# Work item
Faithfully repeat each entry below, minus the pictures.

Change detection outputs
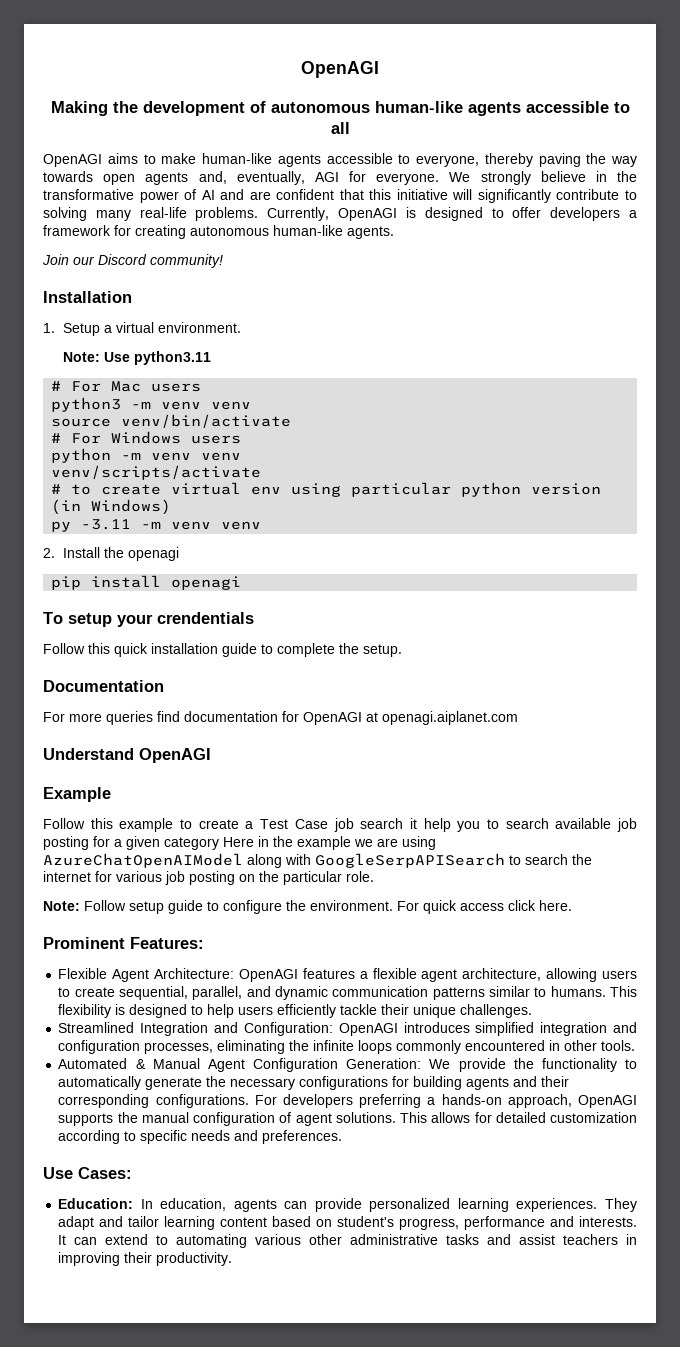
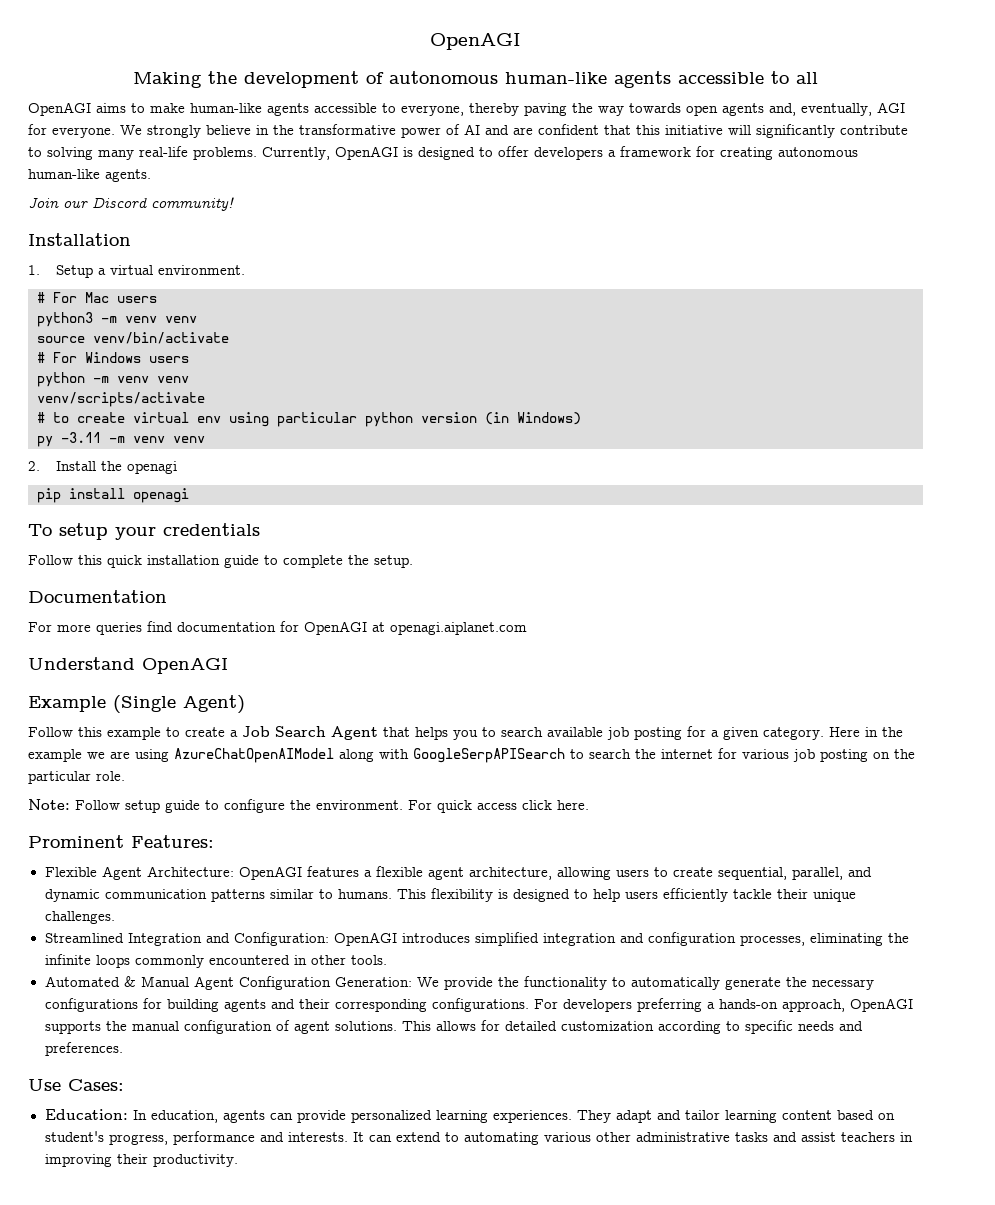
- Note: Use python3.11
- To setup your crendentials
+ To setup your credentials
- Example
+ Example (Single Agent)
- Follow this example to create a Test Case job search it help you to search available job posting for a given category Here in the example we are using AzureChatOpenAIModel along with GoogleSerpAPISearch to search the internet for various job posting on the particular role.
+ Follow this example to create a Job Search Agent that helps you to search available job posting for a given category. Here in the example we are using AzureChatOpenAIModel along with GoogleSerpAPISearch to search the internet for various job posting on the particular role.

# Solution to this problem
- Note: Use python3.11
- To setup your crendentials
+ To setup your credentials
- Example
+ Example (Single Agent)
- Follow this example to create a Test Case job search it help you to search available job posting for a given category Here in the example we are using AzureChatOpenAIModel along with GoogleSerpAPISearch to search the internet for various job posting on the particular role.
+ Follow this example to create a Job Search Agent that helps you to search available job posting for a given category. Here in the example we are using AzureChatOpenAIModel along with GoogleSerpAPISearch to search the internet for various job posting on the particular role.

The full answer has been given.